Qualche anno fa, quando sono tornato a vivere in Italia, mi sono ripromesso di mantenere un atteggiamento positivo nei confronti del paese. Non c’è niente di più odioso di un espatriato che si lamenta del paese adottivo. Ma quando si tratta degli automobilisti italiani non riesco a mantenere la promessa. Nel 2023 sulle strade italiane sono morte 3.094 persone, il 15 per cento in più della media europea. Secondo le statistiche Aci-Istat, nel 2023 in Italia ci sono stati in media 456 incidenti stradali al giorno. Nello stesso anno l’Italia ha registrato 52,4 decessi stradali per milione di abitanti. Nel Regno Unito sono 25,1, in Spagna 37. A provare risentimento nei confronti degli automobilisti italiani non sono solo gli stranieri come me. In uno studio pubblicato nel 2022 dall’azienda francese Vinci autoroutes, solo il 16 per cento degli italiani ha dichiarato che i propri compatrioti sono automobilisti civili. Un sondaggio condotto in precedenza dalla stessa Vinci aveva indicato che, secondo gli italiani, il 45 per cento dei compatrioti si comporta in modo irresponsabile, il 35 per cento agisce in preda allo stress, il 26 per cento ha un atteggiamento aggressivo e il 34 per cento guida in modo pericoloso. In un sondaggio del 2023 condotto per conto di alcuni siti di assicurazioni, il 35 per cento degli uomini ha ammesso di aver superato i limiti di velocità, mentre il 34 per cento degli intervistati tra i 35 e i 44 anni ha detto di aver usato il telefono mentre guidava. L’autista del camion che ha ucciso Scarponi ha confessato che nel momento dell’incidente stava guardando un video sullo smartphone.
Non ti ho visto
L’esperienza personale conferma la validità di queste statistiche. Qualche anno fa mio figlio di nove anni è stato investito da un’auto mentre andava a scuola in bici. Il guidatore ha abbassato il finestrino e gli ha gridato: “Tutto bene?”, poi è andato via. Alcuni mesi dopo sono stato urtato da un’auto che in una rotonda non mi ha dato la precedenza. Avevo un giubbotto catarifrangente, le luci anteriori e posteriori accese e il guidatore mi ha detto: “Non ti ho visto”, mentre raccoglievo gli occhiali in frantumi. Quando prendo l’autobus mi capita spesso di vedere l’autista che guida e intanto invia messaggi o guarda gli highlight delle partite di calcio. In autostrada e in superstrada l’abitudine degli italiani di stare attaccati all’auto che precede sfiora il patologico, in alcuni casi lampeggiando furiosamente. Per non parlare dell’uso rarissimo delle frecce, mi dispiace dirlo ma è un segno di straordinaria inciviltà. In un certo senso lo capisco. In Italia l’auto è sempre stata un simbolo di libertà e benessere. L’industria automobilistica rappresenta una buona parte del pil italiano (intorno al 5,2 per cento), con un giro d’affari di 93 miliardi di euro e quasi 250mila dipendenti. Per molto tempo in Italia la famiglia Agnelli è stata la cosa più vicina alla monarchia. Hanno fondato la Fiat e attualmente hanno il 14 per cento della Stellantis, quarta casa automobilistica al livello mondiale. L’abilità italiana nella progettazione e nel design ha fatto nascere una lunga lista di aziende famose di auto o moto: Lamborghini, Ferrari, Maserati, Alfa Romeo, Lancia, Piaggio, Vespa, Aprilia, Ducati.
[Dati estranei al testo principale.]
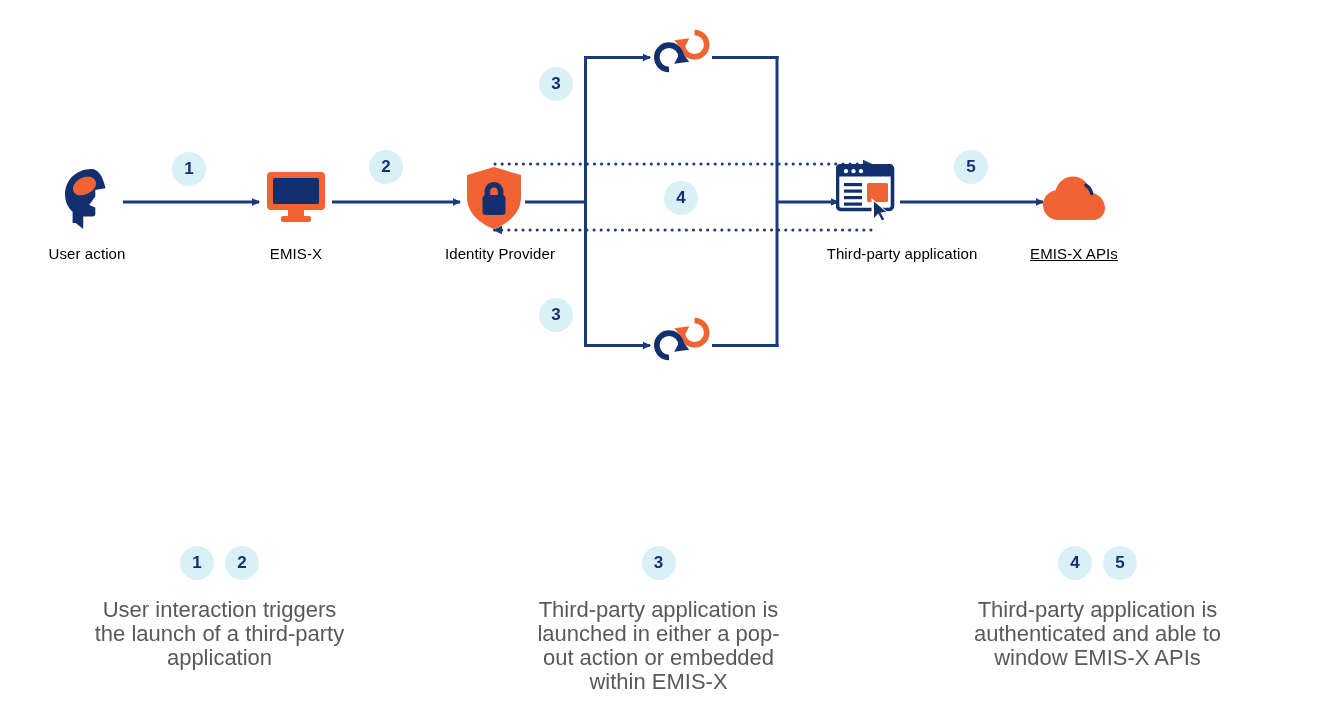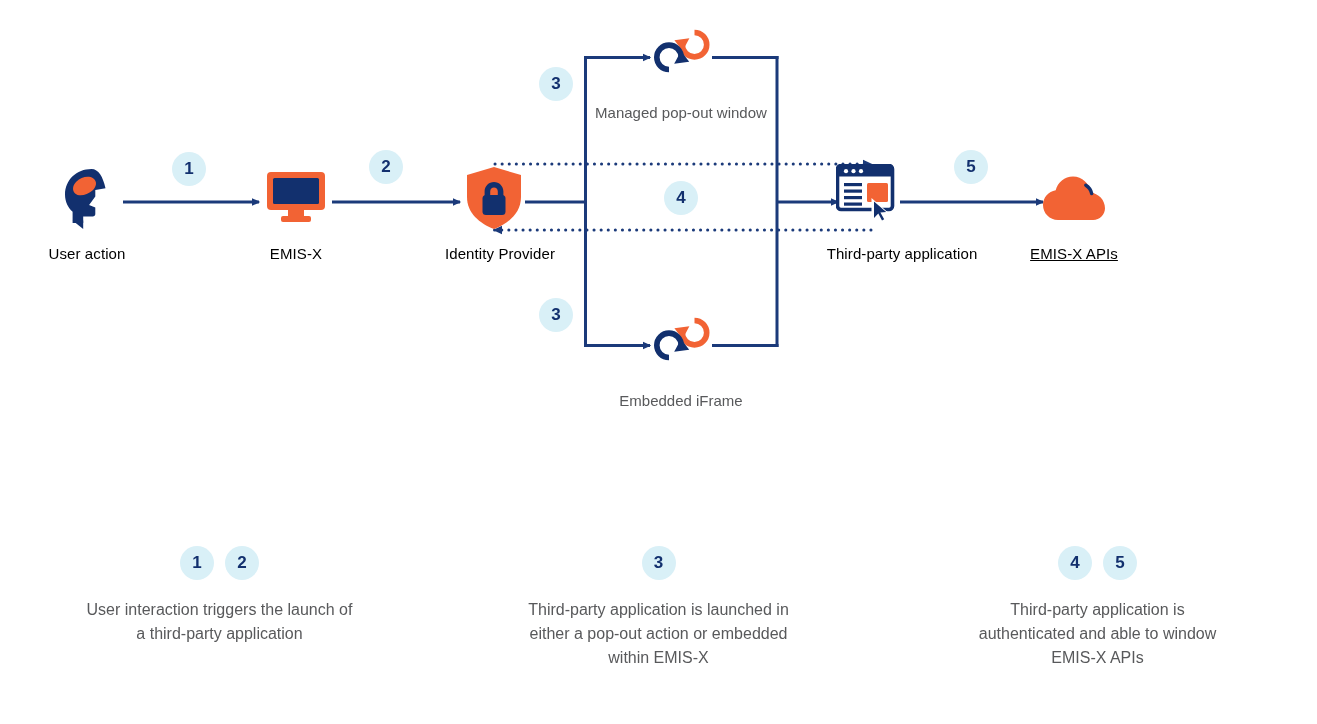"Managed pop-out window" div.branch-label { html: <div>Managed pop-out window</div> -> none }
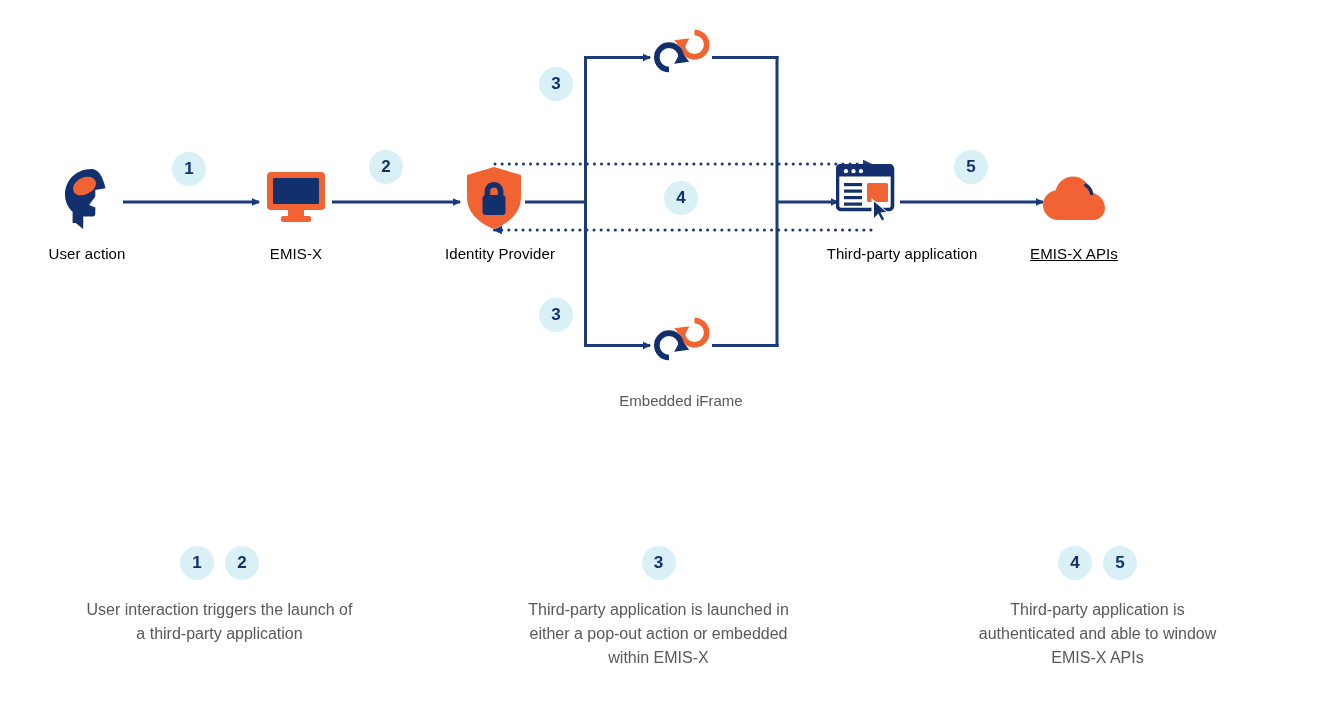"Embedded iFrame" div.branch-label { html: <div>Embedded iFrame</div> -> none }
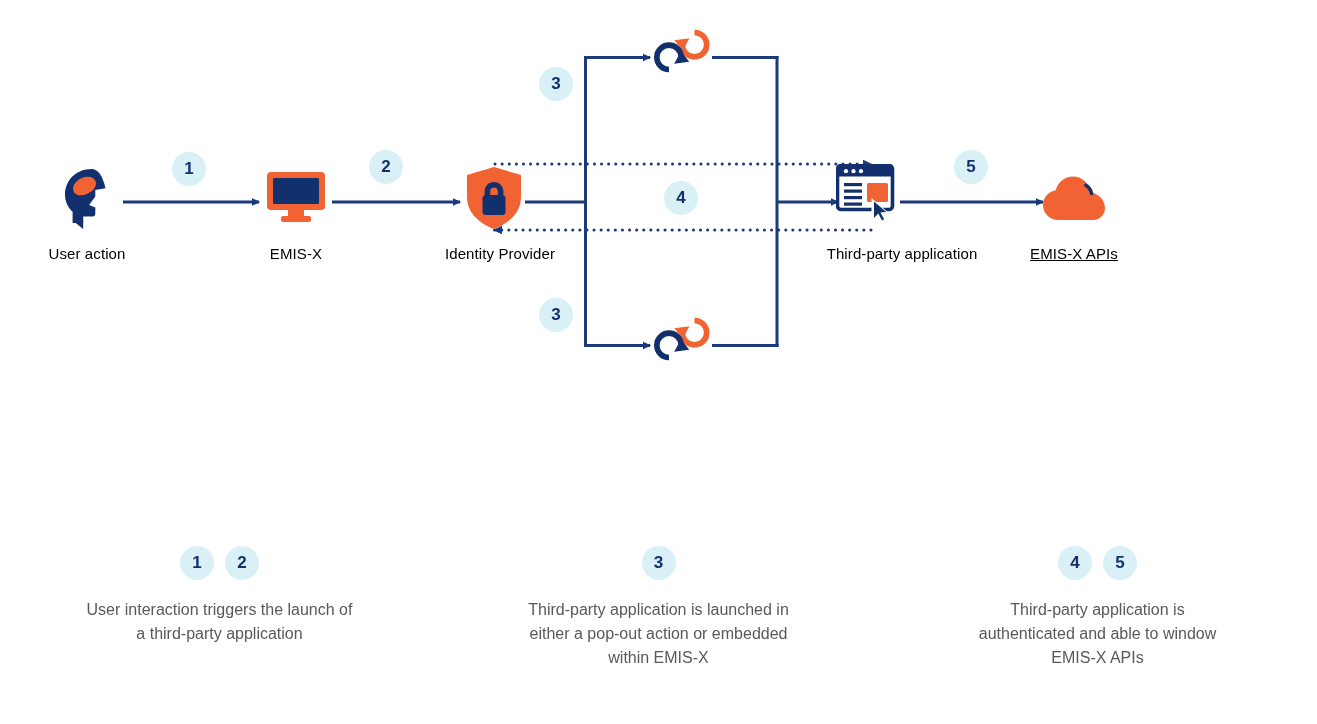"User interaction triggers the launch" .legend-text { font-size: 16px -> 22px }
Il risultato è che in Italia le auto sono diventate un feticcio, qualcosa di antropomorfizzato dietro cui si spasima. “I motori sono come le donne, bisogna saperli toccare nelle parti più sensibili”, diceva Enzo Ferrari, idolatrato fondatore del grande marchio di auto da corsa. È vero, i motori sono sensibili: un centimetro in più sull’acceleratore o un paio di gradi in più sullo sterzo possono fare la differenza tra la vita e la morte, soprattutto per chi non è protetto dalla carrozzeria e da un’infinità di airbag. A farne le spese non sono solo i ciclisti. Nel 2024 gli automobilisti italiani hanno causato la morte di 475 pedoni. Nonostante questa carneficina, molti politici hanno l’abitudine di demonizzare chiunque usi le strade senza guidare un’automobile. Vittorio Feltri, geriatrico frequentatore dei salotti televisivi e oggi consigliere regionale della Lombardia con Fratelli d’Italia, ha dichiarato: “I ciclisti mi piacciono solo se investiti”.
Purtroppo capita spesso che il suo desiderio sia esaudito. Le Bici fantasma (installazioni a carattere commemorativo) sono un ricorrente scorcio malinconico sulle strade italiane. Ogni anno a Milano viene organizzata la pedalata del silenzio, per ricordare i ciclisti morti sulla strada. Ma purtroppo non cambia nulla. In Italia il meglio a cui i ciclisti possono aspirare è di essere bersagliati dai clacson. Il peggio è di dover affidare la vita a un gruppo di prepotenti volutamente distratti. “Non ti ho visto”, ripetono ogni volta. ◆ as
Tobias Jones è un giornalista e scrittore britannico. Vive a Parma. Il suo ultimo libro è Il Po. Viaggio lungo il grande fiume (Mondadori 2024).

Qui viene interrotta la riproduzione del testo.